Stored items
◇ ◇ ◇ ◇
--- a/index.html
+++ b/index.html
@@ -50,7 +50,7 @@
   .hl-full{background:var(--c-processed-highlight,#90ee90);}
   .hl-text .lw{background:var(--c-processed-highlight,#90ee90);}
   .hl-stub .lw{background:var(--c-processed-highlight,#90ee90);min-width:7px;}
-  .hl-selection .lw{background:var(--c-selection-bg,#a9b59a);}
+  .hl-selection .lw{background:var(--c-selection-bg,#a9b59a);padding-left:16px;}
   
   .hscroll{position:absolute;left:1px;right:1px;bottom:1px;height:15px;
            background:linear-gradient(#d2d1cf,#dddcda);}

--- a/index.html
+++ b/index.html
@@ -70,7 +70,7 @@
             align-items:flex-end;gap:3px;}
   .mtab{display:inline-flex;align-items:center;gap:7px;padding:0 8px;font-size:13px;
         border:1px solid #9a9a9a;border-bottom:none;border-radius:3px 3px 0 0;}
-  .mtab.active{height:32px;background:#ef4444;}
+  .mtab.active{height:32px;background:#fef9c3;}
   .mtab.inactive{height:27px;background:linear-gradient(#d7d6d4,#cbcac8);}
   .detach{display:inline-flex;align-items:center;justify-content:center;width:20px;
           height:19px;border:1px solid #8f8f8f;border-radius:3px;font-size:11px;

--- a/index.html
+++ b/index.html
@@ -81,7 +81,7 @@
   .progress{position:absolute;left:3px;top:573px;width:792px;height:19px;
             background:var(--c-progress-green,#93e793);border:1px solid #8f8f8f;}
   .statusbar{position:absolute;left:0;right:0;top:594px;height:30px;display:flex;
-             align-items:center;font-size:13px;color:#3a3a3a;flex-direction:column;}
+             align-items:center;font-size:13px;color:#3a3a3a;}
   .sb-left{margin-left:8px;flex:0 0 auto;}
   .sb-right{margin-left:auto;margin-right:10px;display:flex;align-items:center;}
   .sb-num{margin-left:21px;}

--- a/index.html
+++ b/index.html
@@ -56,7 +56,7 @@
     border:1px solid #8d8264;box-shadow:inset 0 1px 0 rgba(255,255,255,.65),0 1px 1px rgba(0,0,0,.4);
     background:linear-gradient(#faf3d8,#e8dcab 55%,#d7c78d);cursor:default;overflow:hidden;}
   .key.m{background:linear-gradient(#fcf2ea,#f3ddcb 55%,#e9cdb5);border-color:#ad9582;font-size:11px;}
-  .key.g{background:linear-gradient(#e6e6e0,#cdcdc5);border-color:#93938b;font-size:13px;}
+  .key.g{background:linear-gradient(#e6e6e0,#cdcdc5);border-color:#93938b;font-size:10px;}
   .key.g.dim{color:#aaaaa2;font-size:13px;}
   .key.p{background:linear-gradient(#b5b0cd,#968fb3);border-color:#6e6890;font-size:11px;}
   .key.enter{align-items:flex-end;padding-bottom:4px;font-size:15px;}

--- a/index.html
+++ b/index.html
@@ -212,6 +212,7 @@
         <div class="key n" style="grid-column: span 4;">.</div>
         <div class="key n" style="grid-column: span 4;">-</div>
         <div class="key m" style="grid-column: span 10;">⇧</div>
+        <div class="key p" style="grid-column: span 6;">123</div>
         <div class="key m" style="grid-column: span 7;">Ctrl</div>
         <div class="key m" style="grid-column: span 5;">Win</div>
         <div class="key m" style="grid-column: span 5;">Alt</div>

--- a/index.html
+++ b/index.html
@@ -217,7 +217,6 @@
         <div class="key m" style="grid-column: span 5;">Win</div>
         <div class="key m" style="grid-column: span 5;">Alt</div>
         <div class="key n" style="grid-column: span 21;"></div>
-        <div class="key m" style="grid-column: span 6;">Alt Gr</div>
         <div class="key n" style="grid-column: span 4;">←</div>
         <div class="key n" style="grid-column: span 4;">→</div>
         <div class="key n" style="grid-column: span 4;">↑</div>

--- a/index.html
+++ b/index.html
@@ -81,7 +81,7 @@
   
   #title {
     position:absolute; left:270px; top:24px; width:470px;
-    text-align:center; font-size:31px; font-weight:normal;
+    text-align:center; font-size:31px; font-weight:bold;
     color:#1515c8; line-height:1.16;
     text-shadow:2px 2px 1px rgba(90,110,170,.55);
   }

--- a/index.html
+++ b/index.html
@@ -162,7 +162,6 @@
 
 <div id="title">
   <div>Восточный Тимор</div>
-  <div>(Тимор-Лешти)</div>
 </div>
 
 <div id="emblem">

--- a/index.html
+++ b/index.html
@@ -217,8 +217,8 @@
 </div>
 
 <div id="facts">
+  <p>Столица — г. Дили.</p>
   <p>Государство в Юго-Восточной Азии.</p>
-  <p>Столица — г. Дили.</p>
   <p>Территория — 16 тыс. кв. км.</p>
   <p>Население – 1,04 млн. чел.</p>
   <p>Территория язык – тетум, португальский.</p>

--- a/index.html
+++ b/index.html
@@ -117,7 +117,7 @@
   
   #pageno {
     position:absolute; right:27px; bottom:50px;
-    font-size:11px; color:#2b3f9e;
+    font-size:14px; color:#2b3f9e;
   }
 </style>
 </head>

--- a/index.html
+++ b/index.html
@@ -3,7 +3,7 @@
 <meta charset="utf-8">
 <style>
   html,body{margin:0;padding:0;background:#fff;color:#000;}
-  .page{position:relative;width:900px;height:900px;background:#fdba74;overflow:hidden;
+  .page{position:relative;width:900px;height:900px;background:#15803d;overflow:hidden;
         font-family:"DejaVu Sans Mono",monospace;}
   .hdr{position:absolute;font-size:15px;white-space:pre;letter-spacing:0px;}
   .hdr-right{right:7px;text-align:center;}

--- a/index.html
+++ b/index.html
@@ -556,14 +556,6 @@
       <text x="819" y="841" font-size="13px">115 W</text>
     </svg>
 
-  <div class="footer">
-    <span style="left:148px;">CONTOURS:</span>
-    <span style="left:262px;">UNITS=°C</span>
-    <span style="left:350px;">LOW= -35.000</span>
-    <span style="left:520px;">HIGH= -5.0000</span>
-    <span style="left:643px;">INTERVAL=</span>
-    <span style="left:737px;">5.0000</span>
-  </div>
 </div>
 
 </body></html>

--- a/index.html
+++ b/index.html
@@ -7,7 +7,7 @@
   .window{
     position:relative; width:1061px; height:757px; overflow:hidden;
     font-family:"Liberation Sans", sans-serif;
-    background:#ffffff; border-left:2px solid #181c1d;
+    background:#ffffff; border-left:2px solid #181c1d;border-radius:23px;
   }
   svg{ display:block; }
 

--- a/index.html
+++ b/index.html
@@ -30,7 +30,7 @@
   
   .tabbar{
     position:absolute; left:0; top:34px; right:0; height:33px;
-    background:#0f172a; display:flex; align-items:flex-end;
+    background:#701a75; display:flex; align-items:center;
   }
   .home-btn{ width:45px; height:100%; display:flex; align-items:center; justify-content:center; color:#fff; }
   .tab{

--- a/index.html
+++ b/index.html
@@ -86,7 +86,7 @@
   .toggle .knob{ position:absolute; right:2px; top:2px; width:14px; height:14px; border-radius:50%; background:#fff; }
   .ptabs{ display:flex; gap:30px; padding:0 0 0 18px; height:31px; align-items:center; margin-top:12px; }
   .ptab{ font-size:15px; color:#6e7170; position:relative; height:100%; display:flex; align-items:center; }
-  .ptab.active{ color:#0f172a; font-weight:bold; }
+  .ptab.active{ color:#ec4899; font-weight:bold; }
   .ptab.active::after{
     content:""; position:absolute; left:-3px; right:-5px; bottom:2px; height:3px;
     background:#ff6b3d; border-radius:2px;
◇ ◇ ◇ ◇
__Assignment__. Copy the lines above exactly, from the very first through the one containing "border:1px solid #9a9a9a;border-bottom:none;border-radius:3px", and include no other line.

__Exercise answer__.
--- a/index.html
+++ b/index.html
@@ -50,7 +50,7 @@
   .hl-full{background:var(--c-processed-highlight,#90ee90);}
   .hl-text .lw{background:var(--c-processed-highlight,#90ee90);}
   .hl-stub .lw{background:var(--c-processed-highlight,#90ee90);min-width:7px;}
-  .hl-selection .lw{background:var(--c-selection-bg,#a9b59a);}
+  .hl-selection .lw{background:var(--c-selection-bg,#a9b59a);padding-left:16px;}
   
   .hscroll{position:absolute;left:1px;right:1px;bottom:1px;height:15px;
            background:linear-gradient(#d2d1cf,#dddcda);}

--- a/index.html
+++ b/index.html
@@ -70,7 +70,7 @@
             align-items:flex-end;gap:3px;}
   .mtab{display:inline-flex;align-items:center;gap:7px;padding:0 8px;font-size:13px;
         border:1px solid #9a9a9a;border-bottom:none;border-radius:3px 3px 0 0;}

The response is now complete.